• **What the task asks**: From the line that contains "total: 1435.40 -> 1683.90" through the last line of the data, copy everything exactly and nothing else, omitting the pictures.

• **Records to use**:
= = = = =
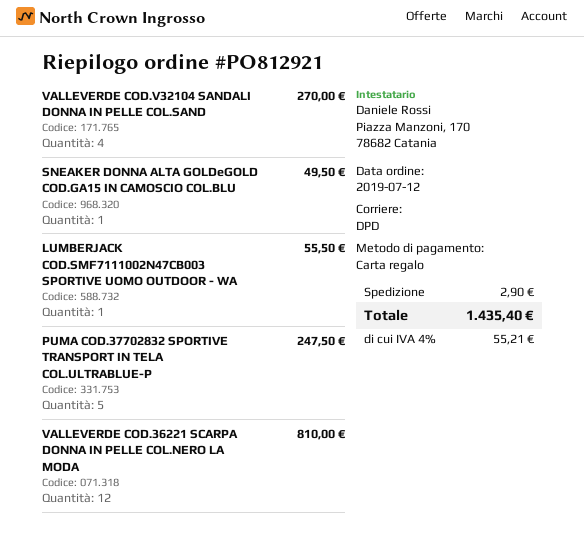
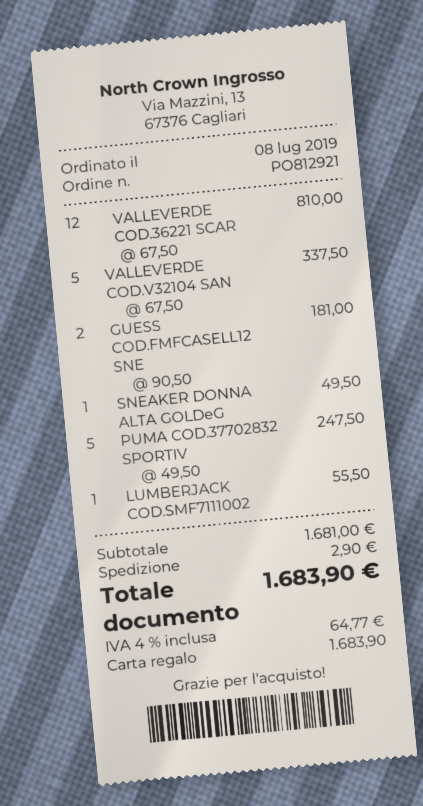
order date: 2019-07-12 -> 2019-07-08
VALLEVERDE COD.V32104 SANDALI DONNA IN PELLE COL.SAND: 4 for 270.00 -> 5 for 337.50
GUESS COD.FMFCASELL12 SNE: none -> 2 for 181.00
tax: 4% = 55.21 -> 4% = 64.77
total: 1435.40 -> 1683.90

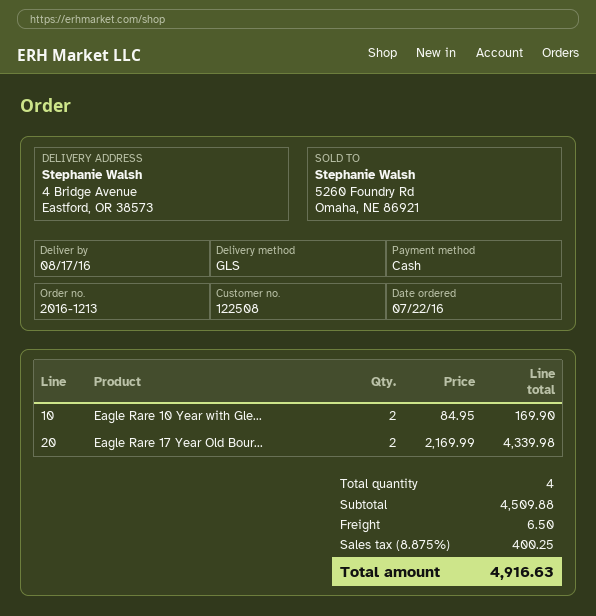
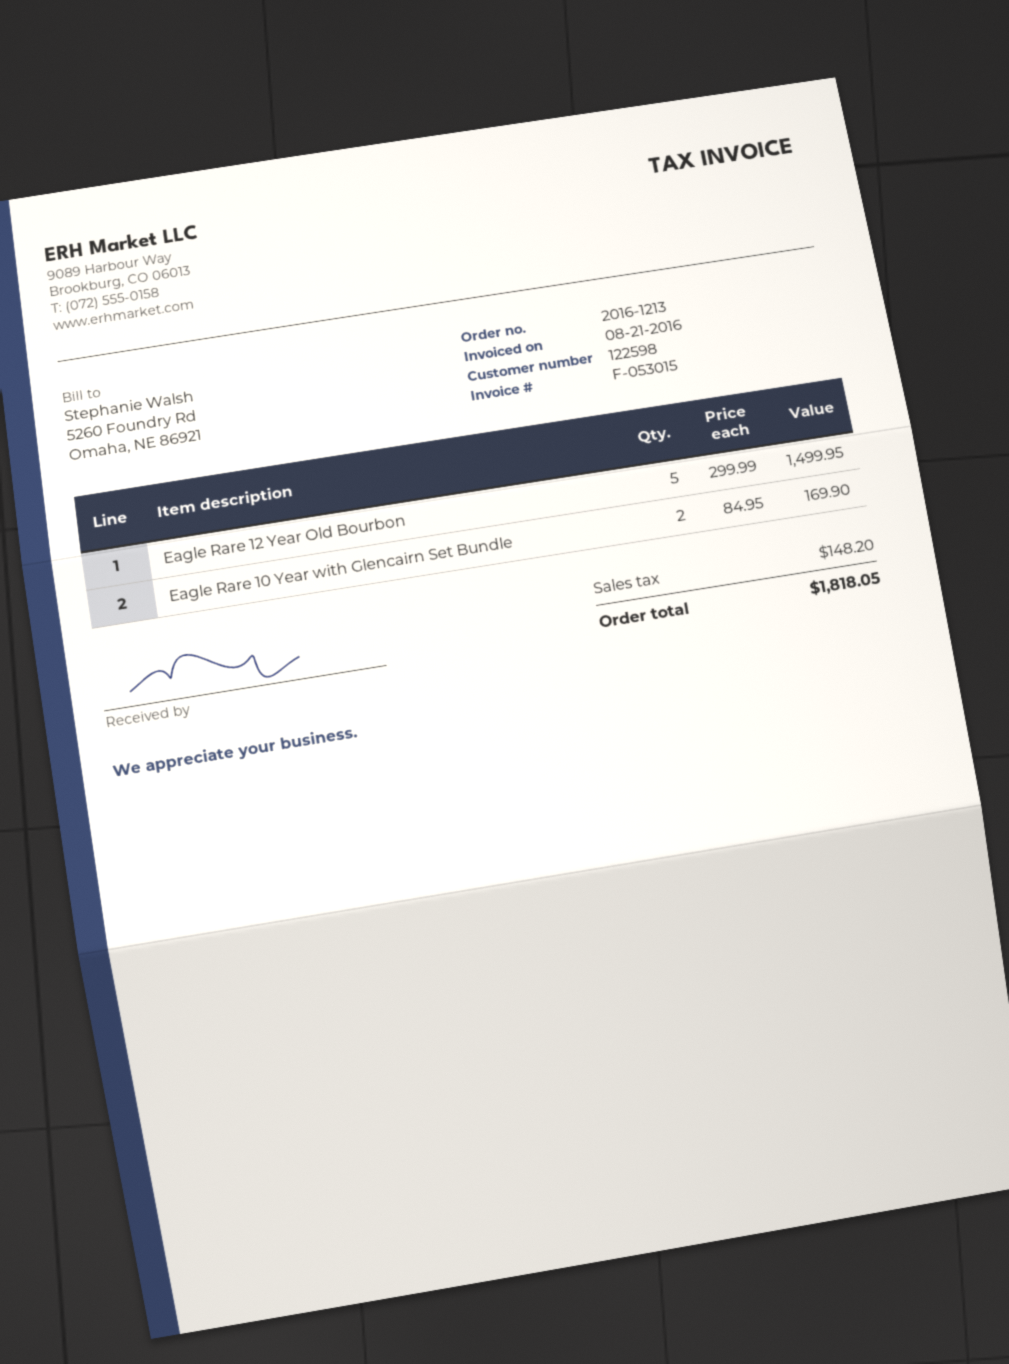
customer number: 122508 -> 122598
Eagle Rare 17 Year Old Bour...: 2 x 2169.99 = 4339.98 -> none
Eagle Rare 12 Year Old Bourbon: none -> 5 x 299.99 = 1499.95
shipping: 6.50 -> none
tax: 400.25 -> 148.20
total: 4916.63 -> 1818.05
= = = = =
• **Result for this exercise**:
total: 1435.40 -> 1683.90

customer number: 122508 -> 122598
Eagle Rare 17 Year Old Bour...: 2 x 2169.99 = 4339.98 -> none
Eagle Rare 12 Year Old Bourbon: none -> 5 x 299.99 = 1499.95
shipping: 6.50 -> none
tax: 400.25 -> 148.20
total: 4916.63 -> 1818.05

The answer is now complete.